Sadly, pressed for time as I was, I could not think of a better solution than attempt to carry him round the back myself. After dressing him up in his coat, my briefcase in hand, I half-carried half-dragged him outside, pretending that he was a dear friend, passed out after a heavy bout of drinking. Thankfully, my brunette companion didn’t notice me as I walked through the crowd and reached my car, where I tossed my fleshy burden in the back seat, then returned to pay my bill, to avoid any harassment by the restaurant’s staff.
As I sat in my car, checking myself in the mirror, I noticed the places where his grey matter had stained my suit, thankfully obscured by the fabric. It seemed to have caked it in places, pieces of his brain forming blotches in interesting, random designs.
I must have been too involved with these mysterious patterns, or else I would have noticed my former assistant, whom I had thought dead for certain, rise from the back seat and let out a blood-chilling howl. I screamed like a madman, as I looked into his one eye and his bloodied visage, as I watched the blood spill out of his mouth, down his great idiot face.
I was halfway through my little bout of screaming, when we collided head-on with that truck.
I was told that I was lucky to have survived, later on. That my (and my assistant’s) mangled bodies had shot through the windshield, flew ten meters into the air and then skidded across the asphalt for another ten. I was told I suffered severe spinal injury. My body is currently paralyzed from the neck down, though I still find that I can move my right arm after some considerable effort.
Ugolino told me that in the months during which I was in my coma, his superiors moved in and took over my business, selling it for a fraction of my total debt. He also told me how I had pretty much lost everything, how my fortune had been almost entirely repossessed by my debtors. I asked about my assistant and he laughed his heart out, as he turned my head to the side and I saw him, laying on the bed next to mine: his eye was staring silently, his breathing ragged, his face a mass of scars and stitching. The doctors had managed to keep him alive, though no one had achieved removing the mallet from his skull, which had proven to be intrinsic to his survival.
I tried to laugh, but found that only blood came out from my ruined throat. Ugolino told me that his superiors still had me in debt. He told me how he had finally managed to negotiate some way out of this for me. I nodded my head and waited for his reply. Ugolino explained that Tarrare was interested in trying to add a variation to the ikizukuri dish to Les Reste’s menu. He told me that he would pay handsomely toward repaying my debt if I allowed the patrons to dine off me here, in my hospital room.
So far, the event has been a success. I have met the mayor and several other celebrities  who I am told line up for a chance to feast off me. I have managed to repay half my debt, for the measly price of my left leg from the hip down. Ugolino tells me that pretty soon I’ll be in the clear. He has, however, informed me that an esteemed politician will pay my remaining fee himself, should he be allowed to consume my functioning arm.
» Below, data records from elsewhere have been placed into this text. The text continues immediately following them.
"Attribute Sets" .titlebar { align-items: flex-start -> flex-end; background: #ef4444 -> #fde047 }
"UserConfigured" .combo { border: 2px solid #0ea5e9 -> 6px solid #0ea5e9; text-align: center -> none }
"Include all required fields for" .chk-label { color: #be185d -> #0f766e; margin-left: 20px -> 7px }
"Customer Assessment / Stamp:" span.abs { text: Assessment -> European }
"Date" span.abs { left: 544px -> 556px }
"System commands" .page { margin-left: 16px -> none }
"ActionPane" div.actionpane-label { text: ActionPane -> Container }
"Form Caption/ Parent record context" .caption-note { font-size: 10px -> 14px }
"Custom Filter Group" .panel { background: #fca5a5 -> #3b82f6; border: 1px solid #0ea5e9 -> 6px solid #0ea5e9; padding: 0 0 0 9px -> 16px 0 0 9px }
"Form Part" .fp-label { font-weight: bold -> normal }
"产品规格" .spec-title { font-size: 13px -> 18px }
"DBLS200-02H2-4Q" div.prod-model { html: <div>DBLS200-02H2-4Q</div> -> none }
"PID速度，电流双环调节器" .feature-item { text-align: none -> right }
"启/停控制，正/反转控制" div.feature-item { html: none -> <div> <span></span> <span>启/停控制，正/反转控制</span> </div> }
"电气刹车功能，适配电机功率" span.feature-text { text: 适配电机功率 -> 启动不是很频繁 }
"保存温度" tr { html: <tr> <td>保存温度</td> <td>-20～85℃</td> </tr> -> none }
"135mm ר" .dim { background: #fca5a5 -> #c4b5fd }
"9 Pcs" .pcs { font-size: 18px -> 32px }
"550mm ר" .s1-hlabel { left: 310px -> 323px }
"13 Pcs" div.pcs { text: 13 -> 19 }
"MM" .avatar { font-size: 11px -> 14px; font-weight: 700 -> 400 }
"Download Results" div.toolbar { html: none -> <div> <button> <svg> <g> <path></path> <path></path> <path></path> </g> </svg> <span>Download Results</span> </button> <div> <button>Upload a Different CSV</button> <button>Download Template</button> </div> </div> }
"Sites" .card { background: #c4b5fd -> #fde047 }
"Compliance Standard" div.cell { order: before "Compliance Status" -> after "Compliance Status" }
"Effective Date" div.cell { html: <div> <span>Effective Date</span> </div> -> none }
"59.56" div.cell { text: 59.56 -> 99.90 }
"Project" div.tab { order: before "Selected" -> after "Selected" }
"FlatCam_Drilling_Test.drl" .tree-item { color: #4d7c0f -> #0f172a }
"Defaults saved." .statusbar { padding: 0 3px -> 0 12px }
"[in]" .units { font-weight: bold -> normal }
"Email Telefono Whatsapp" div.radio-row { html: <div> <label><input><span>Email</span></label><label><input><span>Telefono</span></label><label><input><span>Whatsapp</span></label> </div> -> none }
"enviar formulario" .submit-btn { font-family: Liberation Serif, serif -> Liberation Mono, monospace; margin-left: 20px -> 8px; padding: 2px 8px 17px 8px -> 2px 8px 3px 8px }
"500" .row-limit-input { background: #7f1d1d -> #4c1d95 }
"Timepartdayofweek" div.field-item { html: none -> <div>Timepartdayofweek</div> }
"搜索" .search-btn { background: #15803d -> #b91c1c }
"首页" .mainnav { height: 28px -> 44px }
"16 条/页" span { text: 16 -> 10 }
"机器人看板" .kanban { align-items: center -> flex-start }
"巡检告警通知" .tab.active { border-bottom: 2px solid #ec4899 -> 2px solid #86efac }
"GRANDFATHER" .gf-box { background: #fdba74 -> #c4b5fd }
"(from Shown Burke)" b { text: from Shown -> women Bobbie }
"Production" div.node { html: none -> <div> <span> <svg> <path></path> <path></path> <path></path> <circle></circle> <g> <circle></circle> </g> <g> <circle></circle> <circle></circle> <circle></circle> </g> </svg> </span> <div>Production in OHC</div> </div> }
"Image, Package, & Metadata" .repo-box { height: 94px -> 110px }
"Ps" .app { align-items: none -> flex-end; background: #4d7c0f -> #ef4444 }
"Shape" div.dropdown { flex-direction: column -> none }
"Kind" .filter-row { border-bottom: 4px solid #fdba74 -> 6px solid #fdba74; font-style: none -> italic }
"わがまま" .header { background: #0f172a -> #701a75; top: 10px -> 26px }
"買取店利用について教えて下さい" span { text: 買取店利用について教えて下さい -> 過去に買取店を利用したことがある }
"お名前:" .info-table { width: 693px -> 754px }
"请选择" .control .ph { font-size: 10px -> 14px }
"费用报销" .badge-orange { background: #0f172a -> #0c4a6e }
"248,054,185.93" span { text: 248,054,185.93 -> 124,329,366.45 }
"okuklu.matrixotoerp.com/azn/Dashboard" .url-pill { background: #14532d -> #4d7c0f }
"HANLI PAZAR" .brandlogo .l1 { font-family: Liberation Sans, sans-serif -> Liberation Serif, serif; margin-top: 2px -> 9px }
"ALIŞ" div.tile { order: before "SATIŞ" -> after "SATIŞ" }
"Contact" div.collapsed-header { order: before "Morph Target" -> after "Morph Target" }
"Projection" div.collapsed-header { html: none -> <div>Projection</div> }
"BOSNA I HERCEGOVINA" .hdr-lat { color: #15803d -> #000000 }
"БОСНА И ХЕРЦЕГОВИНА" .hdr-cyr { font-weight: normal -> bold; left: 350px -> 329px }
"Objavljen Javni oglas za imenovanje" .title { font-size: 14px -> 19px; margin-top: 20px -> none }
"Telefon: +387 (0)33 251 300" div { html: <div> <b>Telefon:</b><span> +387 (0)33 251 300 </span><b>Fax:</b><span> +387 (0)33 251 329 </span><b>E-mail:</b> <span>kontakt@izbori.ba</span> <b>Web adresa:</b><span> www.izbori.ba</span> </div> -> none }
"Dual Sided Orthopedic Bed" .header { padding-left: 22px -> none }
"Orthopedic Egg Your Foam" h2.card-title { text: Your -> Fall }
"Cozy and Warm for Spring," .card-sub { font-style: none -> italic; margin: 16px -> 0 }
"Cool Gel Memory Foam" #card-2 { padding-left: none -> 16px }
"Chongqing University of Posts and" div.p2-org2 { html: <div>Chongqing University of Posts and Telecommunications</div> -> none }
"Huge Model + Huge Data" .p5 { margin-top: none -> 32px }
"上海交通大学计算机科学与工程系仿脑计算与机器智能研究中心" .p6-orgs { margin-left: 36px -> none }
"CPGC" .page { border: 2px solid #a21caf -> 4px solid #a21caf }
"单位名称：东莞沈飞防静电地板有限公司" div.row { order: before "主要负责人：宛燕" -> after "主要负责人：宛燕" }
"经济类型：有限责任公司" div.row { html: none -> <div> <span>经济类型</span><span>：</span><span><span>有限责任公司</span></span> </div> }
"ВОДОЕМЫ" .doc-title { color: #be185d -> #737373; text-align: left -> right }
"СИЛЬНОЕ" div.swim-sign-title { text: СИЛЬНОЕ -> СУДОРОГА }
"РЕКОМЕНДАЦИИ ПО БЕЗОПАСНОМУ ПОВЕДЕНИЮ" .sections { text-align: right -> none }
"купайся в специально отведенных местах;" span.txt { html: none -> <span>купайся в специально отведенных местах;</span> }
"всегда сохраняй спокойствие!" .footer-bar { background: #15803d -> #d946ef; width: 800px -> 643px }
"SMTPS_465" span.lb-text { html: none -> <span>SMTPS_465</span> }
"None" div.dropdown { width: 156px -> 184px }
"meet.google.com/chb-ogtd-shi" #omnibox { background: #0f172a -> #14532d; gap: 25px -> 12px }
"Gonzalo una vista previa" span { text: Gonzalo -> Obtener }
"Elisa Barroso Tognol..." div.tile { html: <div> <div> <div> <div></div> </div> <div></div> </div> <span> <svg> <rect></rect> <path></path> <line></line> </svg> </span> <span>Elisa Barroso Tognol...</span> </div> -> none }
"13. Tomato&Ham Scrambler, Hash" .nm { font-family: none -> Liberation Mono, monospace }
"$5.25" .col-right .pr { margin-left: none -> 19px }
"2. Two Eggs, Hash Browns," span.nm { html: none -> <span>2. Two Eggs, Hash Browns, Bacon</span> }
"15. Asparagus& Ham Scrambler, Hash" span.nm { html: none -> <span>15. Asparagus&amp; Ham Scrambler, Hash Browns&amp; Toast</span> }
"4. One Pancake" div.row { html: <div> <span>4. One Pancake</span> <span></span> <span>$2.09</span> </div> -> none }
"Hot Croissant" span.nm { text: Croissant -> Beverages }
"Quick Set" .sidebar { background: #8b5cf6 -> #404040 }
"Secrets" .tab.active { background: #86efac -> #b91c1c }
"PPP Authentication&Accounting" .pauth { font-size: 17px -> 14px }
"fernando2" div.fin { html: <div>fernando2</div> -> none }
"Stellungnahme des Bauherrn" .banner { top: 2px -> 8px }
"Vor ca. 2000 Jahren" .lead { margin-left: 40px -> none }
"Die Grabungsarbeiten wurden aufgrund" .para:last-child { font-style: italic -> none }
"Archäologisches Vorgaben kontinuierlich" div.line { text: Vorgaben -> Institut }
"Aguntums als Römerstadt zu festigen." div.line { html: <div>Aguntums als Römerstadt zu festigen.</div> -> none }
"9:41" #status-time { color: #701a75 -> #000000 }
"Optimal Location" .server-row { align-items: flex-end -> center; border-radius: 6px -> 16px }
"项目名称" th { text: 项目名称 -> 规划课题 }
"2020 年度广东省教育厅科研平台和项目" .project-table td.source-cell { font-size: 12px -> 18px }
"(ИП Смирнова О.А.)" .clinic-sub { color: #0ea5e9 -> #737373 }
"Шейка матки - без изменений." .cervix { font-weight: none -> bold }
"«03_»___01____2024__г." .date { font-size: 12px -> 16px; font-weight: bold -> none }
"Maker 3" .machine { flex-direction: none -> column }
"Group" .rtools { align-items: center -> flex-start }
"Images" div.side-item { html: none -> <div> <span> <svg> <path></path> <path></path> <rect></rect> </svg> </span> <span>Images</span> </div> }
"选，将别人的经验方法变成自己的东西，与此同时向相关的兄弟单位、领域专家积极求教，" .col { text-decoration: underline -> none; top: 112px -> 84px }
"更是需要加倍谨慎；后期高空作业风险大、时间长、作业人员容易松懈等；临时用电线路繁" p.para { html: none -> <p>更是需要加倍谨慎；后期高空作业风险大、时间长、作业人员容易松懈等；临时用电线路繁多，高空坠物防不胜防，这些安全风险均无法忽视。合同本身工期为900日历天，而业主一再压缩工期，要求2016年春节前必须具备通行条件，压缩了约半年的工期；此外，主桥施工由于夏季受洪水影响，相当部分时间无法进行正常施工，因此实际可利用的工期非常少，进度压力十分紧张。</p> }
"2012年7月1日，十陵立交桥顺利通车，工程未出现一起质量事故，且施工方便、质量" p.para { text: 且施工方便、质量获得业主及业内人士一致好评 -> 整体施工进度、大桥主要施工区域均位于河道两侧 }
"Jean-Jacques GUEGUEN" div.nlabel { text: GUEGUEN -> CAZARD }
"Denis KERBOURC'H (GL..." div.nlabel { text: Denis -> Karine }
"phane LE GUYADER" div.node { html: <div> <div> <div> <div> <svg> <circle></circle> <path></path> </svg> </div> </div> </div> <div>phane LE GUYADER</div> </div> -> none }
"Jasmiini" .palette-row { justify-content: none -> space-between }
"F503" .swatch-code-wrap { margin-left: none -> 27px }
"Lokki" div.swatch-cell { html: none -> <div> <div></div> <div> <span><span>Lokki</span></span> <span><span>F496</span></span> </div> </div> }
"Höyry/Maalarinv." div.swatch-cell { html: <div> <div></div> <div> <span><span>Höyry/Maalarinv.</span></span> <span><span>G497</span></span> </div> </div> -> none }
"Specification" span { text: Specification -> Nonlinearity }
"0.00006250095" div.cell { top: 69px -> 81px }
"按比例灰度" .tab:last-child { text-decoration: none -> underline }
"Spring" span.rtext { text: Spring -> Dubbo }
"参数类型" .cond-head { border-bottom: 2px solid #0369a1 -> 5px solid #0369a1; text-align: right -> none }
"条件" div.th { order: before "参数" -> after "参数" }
I know that to lose it, deprived as I am of my faculty of speech and movement, would mean that I would be trapped in my body; unable to communicate to the outside world but in the crudest manner possible, through mere blinking. This is why I have chosen, through weeks upon weeks of effort, to write down this piece, my last and final record.
Tarrare is here by my side. He’s sharpening his knives, testing them on my useless right leg. He is making the incisions down my calf, deep diagonal cuts where he strips the skin and stuffs spices and herbs inside my living muscle. Ugolino is licking his lips and clicking his chopsticks, as the chef slices my muscle into thin ribbons, carefully draining them of blood. They look like starved animals, the way they bare their teeth and drool all over me, but who can blame them?
There’s no doubt that I am delicious.